# YOUR ASSIGNMENT
Beginning with the line containing "subtotal: 4612.40 -> 4473.90" and going on through the line containing "Sterling Silver Wax", the lines below are to be returned exactly, pictures excluded and nothing added.

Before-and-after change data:
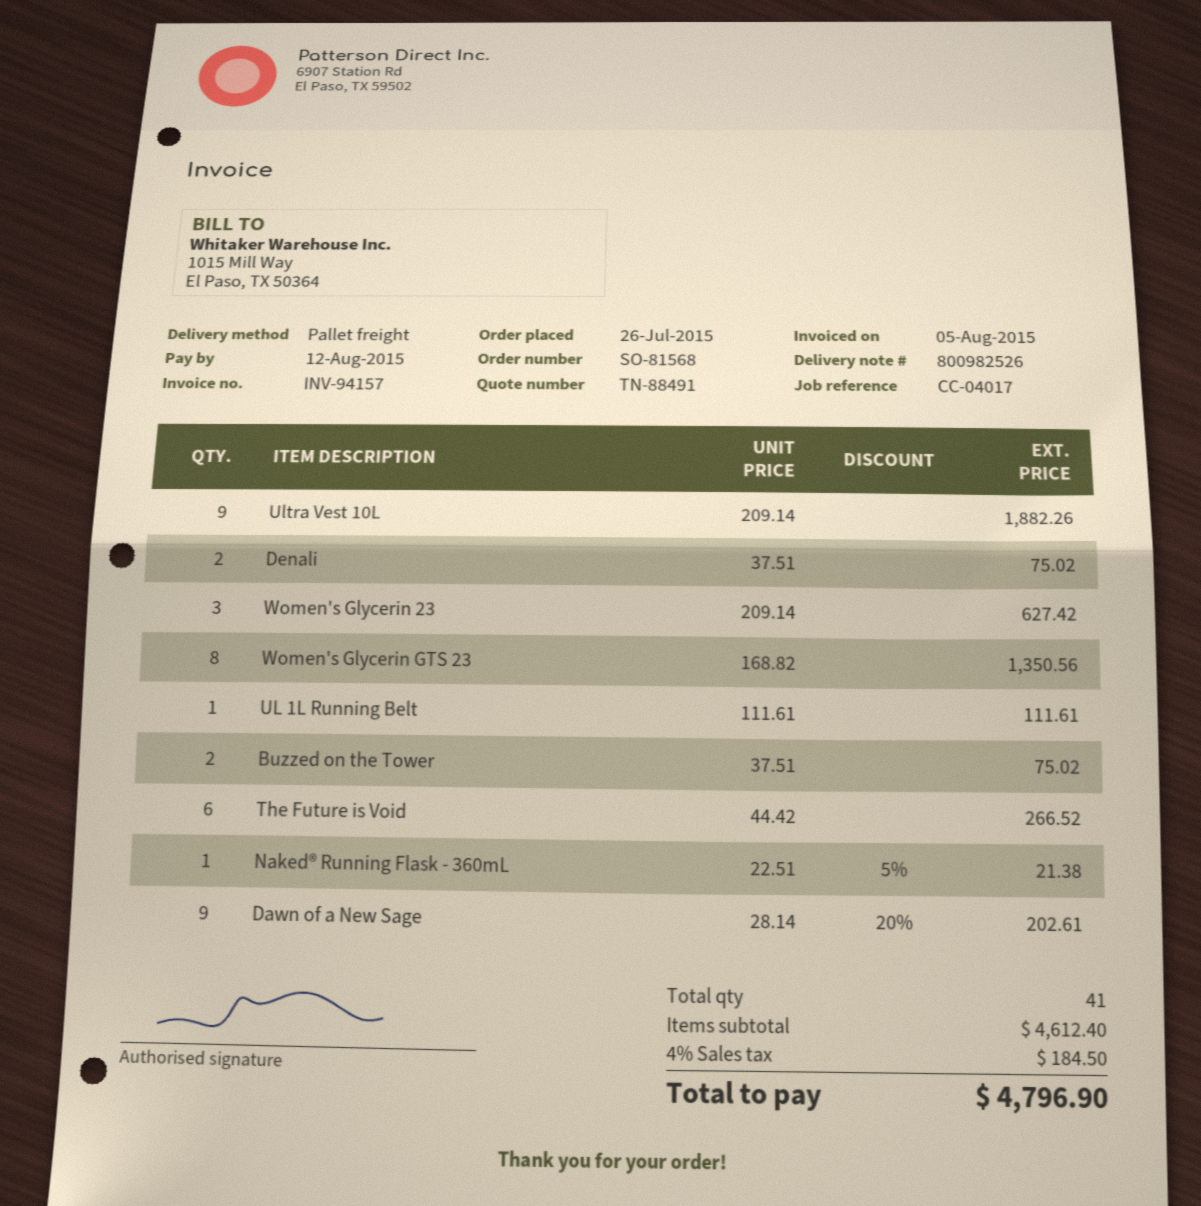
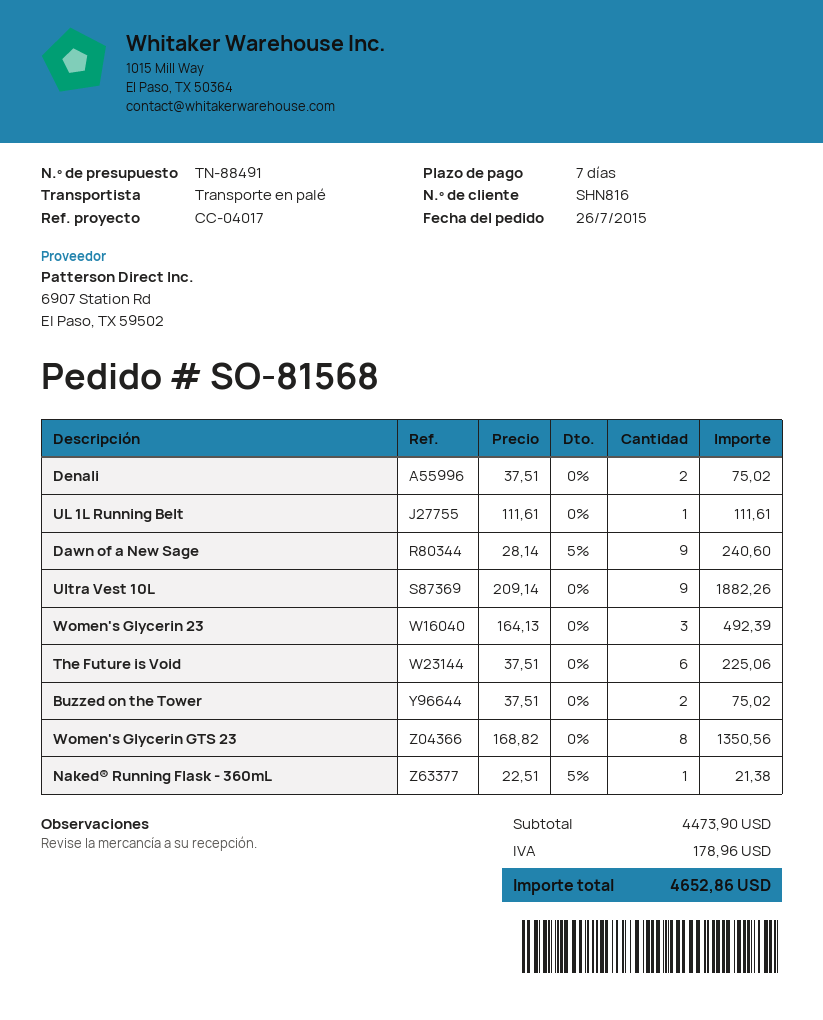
Women's Glycerin 23: 3 x 209.14 = 627.42 -> 3 x 164.13 = 492.39
The Future is Void: 6 x 44.42 = 266.52 -> 6 x 37.51 = 225.06
Dawn of a New Sage: 9 x 28.14 - 20% = 202.61 -> 9 x 28.14 - 5% = 240.60
subtotal: 4612.40 -> 4473.90
tax: 184.50 -> 178.96
total: 4796.90 -> 4652.86

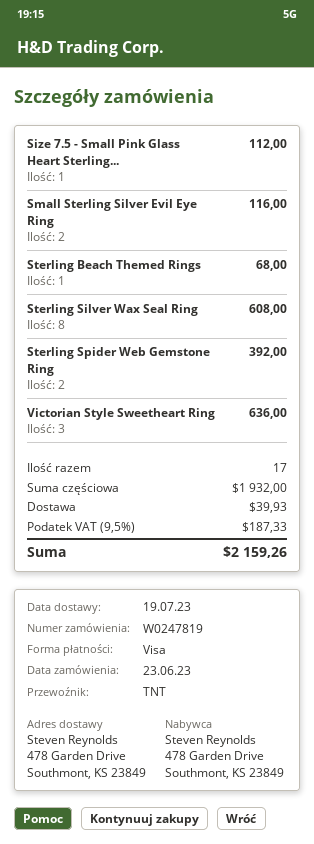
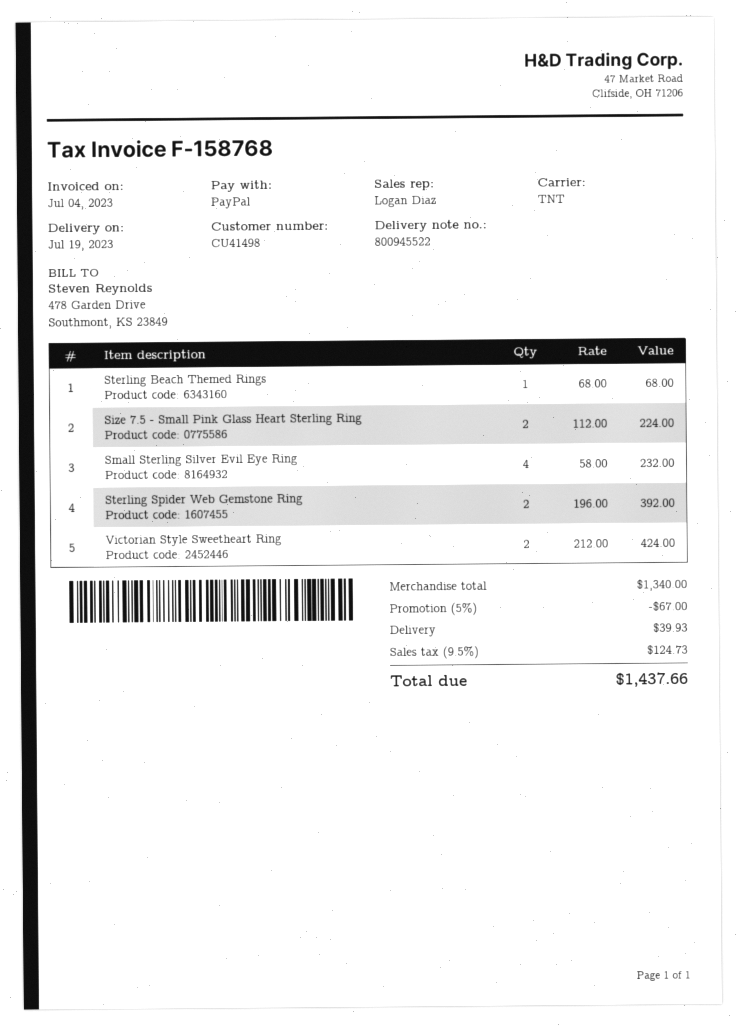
payment method: Visa -> PayPal
Size 7.5 - Small Pink Glass Heart Sterling...: 1 for 112.00 -> 2 for 224.00
Small Sterling Silver Evil Eye Ring: 2 for 116.00 -> 4 for 232.00
Sterling Silver Wax Seal Ring: 8 for 608.00 -> none
Victorian Style Sweetheart Ring: 3 for 636.00 -> 2 for 424.00
subtotal: 1932.00 -> 1340.00
discount: none -> 5% = 67.00
tax: 9.5% = 187.33 -> 9.5% = 124.73
total: 2159.26 -> 1437.66

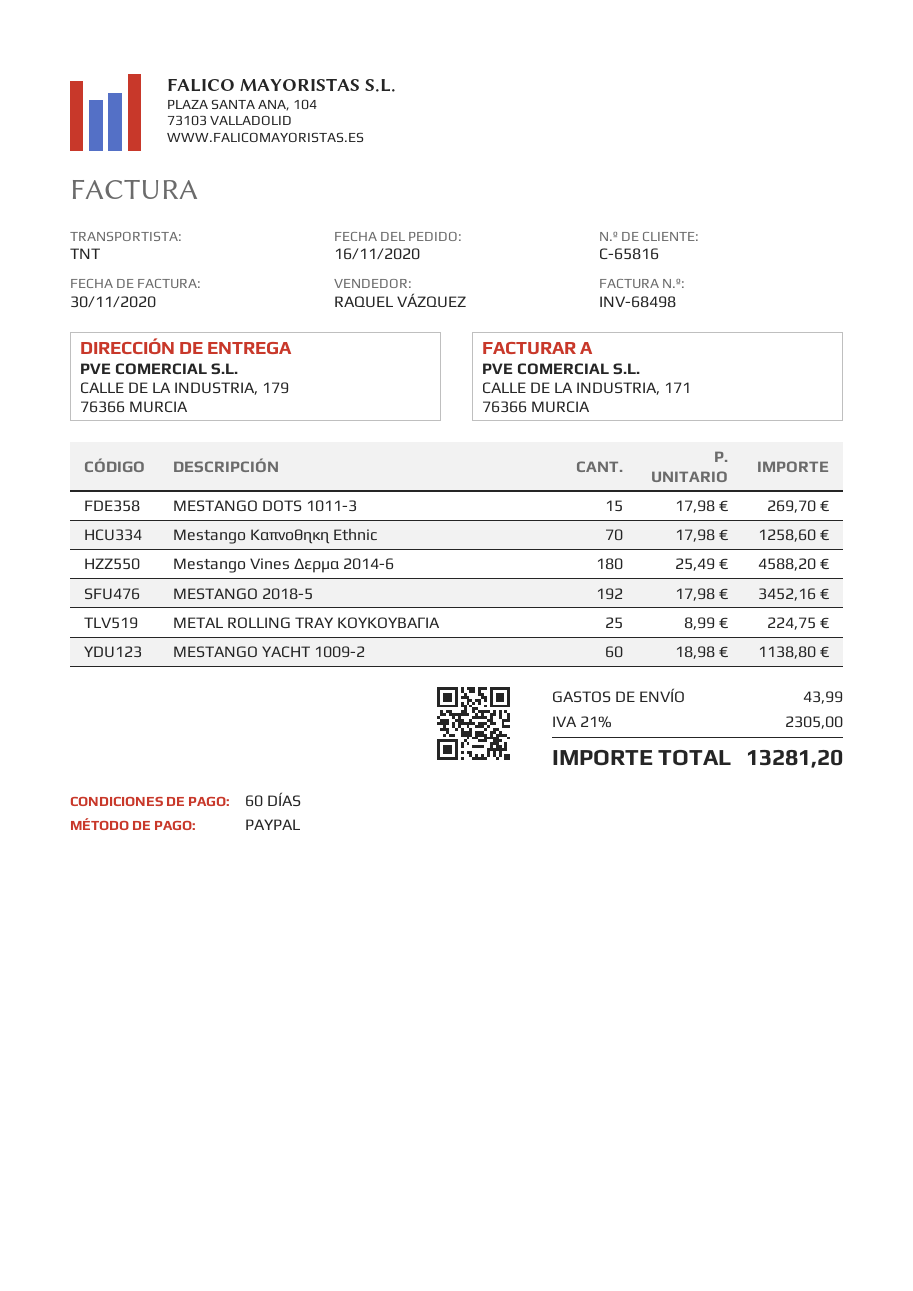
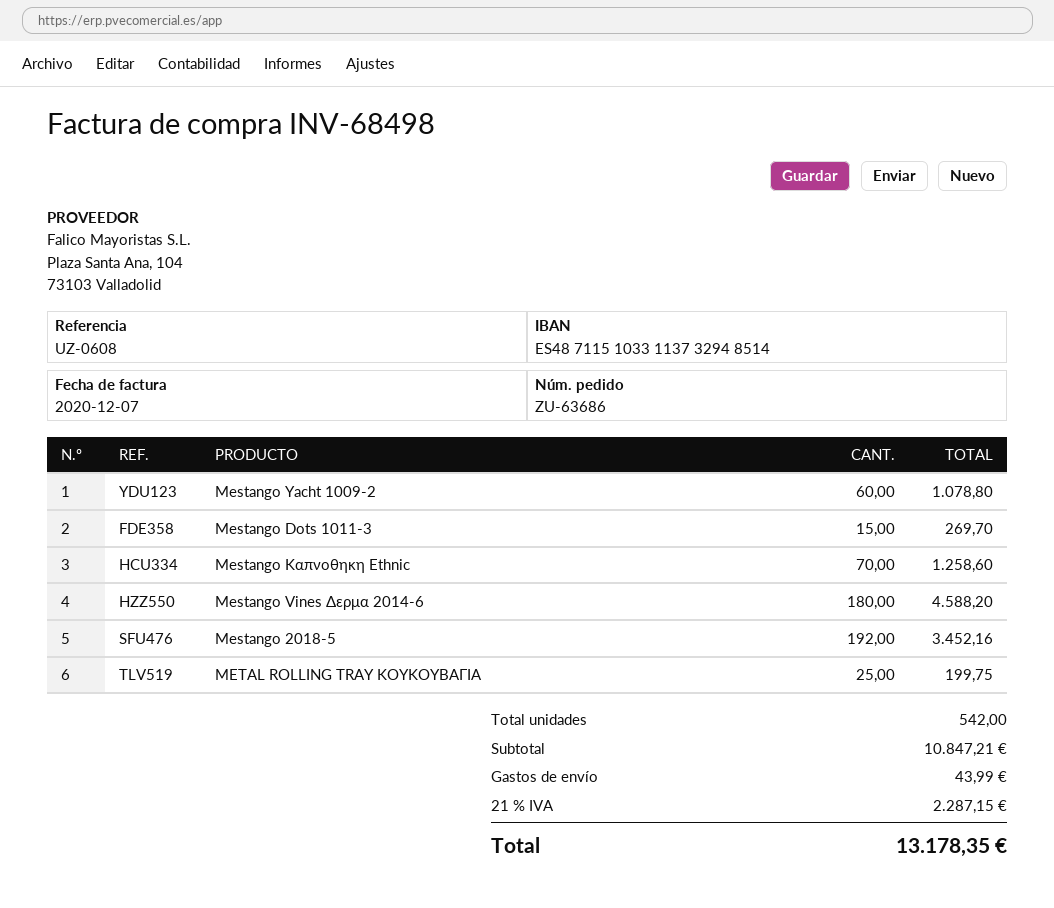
invoice date: 2020-11-30 -> 2020-12-07
METAL ROLLING TRAY ΚΟΥΚΟΥΒΑΓΙΑ: 25 for 224.75 -> 25 for 199.75
MESTANGO YACHT 1009-2: 60 for 1138.80 -> 60 for 1078.80
tax: 21% = 2305.00 -> 21% = 2287.15
total: 13281.20 -> 13178.35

# TASK RESULT
subtotal: 4612.40 -> 4473.90
tax: 184.50 -> 178.96
total: 4796.90 -> 4652.86

payment method: Visa -> PayPal
Size 7.5 - Small Pink Glass Heart Sterling...: 1 for 112.00 -> 2 for 224.00
Small Sterling Silver Evil Eye Ring: 2 for 116.00 -> 4 for 232.00
Sterling Silver Wax Seal Ring: 8 for 608.00 -> none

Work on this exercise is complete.